One of the key reasons for such alignment is the shifting of applications to the cloud, proliferation of devices and the diversity of users. In response, businesses of all sizes and scale have placed increasing importance on investing heavily in perfecting their IAM architecture to resolve workforce to SaaS, on-prem workforce, customer and B2B IAM cases.
- Identity analytics
- Data privacy and consent rules
- The challenge of IoT
- The future of blockchain
Questions to the Panel of Speakers
Afternoon Networking and Refreshments served in the Exhibition Area
Centralising your security and risk-related activities
The application of effective risk management software provides the opportunity to identify, analyse, monitor, review and treat existing and potential threats and risks throughout your organisation. True also is its ability to align with risk-centric standards.
Deployment of a user-friendly tool will give you the cutting edge in strategic management, mitigation and prevent risk in your organisation.
Securing effective deception across your environment
It is universally accepted that conventional security methods will fail at some point no matter the architecture and supporting infrastructure, which is why organisations are increasingly deploying deception as the key against malicious attacks.

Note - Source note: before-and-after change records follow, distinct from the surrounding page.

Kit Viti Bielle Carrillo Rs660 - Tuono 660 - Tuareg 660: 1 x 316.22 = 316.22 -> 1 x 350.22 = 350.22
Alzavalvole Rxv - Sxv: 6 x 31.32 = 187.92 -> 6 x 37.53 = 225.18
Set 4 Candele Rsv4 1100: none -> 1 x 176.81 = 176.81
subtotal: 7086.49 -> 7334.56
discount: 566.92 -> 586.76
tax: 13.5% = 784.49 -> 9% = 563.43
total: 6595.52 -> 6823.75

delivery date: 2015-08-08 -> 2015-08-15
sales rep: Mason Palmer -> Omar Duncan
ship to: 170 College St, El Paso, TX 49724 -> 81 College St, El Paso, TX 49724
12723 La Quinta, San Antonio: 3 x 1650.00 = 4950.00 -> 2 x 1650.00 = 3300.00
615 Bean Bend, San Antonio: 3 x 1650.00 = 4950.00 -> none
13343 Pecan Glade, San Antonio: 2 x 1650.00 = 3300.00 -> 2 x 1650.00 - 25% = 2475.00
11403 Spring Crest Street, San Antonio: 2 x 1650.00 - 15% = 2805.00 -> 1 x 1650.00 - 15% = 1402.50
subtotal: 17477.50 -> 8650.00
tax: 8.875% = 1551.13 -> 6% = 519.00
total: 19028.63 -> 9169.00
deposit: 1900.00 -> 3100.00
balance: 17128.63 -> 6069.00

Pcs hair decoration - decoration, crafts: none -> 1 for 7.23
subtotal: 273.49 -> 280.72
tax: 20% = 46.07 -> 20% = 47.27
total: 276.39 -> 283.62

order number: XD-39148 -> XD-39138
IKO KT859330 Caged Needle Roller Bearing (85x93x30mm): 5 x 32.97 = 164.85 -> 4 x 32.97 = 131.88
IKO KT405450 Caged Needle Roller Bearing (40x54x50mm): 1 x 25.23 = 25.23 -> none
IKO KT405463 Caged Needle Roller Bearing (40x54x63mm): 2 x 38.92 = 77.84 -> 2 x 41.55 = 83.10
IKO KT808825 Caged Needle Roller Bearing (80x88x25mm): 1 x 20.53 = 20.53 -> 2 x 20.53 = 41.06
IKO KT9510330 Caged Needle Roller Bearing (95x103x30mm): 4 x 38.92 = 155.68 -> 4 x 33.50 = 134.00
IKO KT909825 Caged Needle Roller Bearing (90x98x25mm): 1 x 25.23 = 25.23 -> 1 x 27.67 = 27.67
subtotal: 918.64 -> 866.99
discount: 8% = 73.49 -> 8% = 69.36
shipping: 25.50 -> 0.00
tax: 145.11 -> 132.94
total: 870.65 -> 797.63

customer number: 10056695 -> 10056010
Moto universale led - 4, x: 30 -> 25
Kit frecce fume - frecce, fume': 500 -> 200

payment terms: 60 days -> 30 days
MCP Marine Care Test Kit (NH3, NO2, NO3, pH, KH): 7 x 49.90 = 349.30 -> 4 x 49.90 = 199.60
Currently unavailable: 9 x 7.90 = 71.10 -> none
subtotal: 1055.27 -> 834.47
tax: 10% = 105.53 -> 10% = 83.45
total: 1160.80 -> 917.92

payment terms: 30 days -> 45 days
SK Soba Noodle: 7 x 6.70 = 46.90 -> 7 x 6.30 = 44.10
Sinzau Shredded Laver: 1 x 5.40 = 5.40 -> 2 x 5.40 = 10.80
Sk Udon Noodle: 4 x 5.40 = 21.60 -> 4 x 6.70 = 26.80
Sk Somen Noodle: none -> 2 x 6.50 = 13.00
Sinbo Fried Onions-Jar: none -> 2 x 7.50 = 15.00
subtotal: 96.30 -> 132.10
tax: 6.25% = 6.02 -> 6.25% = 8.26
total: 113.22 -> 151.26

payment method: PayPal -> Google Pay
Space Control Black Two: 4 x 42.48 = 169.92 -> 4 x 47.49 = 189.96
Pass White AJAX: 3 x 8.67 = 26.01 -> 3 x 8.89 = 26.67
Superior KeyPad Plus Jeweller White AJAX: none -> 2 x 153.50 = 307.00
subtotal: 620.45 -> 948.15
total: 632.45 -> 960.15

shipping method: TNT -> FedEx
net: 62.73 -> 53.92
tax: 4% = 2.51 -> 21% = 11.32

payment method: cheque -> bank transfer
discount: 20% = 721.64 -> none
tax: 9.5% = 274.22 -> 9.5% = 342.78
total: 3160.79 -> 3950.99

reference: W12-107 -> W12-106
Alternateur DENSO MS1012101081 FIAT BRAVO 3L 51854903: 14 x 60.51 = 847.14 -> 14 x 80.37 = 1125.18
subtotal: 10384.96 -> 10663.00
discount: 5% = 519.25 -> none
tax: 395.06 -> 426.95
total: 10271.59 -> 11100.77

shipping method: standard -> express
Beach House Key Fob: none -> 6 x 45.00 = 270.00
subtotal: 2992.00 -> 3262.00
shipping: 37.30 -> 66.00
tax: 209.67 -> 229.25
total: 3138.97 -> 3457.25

Rather than view deception negatively, businesses are increasingly turning the tables on hackers and mimicking their deceptive practices in the face of highly sophisticated phishing, malware and ransomware.
- Exercising deception-based detection at every layer
- Making the entire network a trap for the attacker
- Deception as an alternative to big data analysis
- Enhancing both network and IT security
Closing Keynote: The cyber imperative, DevSecOps
Michael Macpherson – Lead Information Security Architect, ClearBank
The reality is that application security is worsening. Throughout 2018 applications have continued to provide malicious hackers with ease of access compared to other potential attack vectors. The question is, why?
Some people point to the increasing role of DevOps teams and the need for many to yet evolve towards DevSecOps.
This is not the fault of the DevOps team, but rather a symptom of the continuing drive away from perfect to fast application development to decrease time to market. Security teams either lack the workforce or the time to maintain application security review processes.
Rather than reducing the speed of development, and therefore impacting brand reputation, it is better to look to the role of automation as an established technique to improve security.
We explore automated security testing and flawless integration of DevSecOps to elevate, embed and evolve your risk response.
Questions to the Panel of Speakers
Closing Remarks from the Conference Chair
Sarb Sembhi – Former President, ISACA London
Whitehall Media reserve the right to change the programme without prior notice.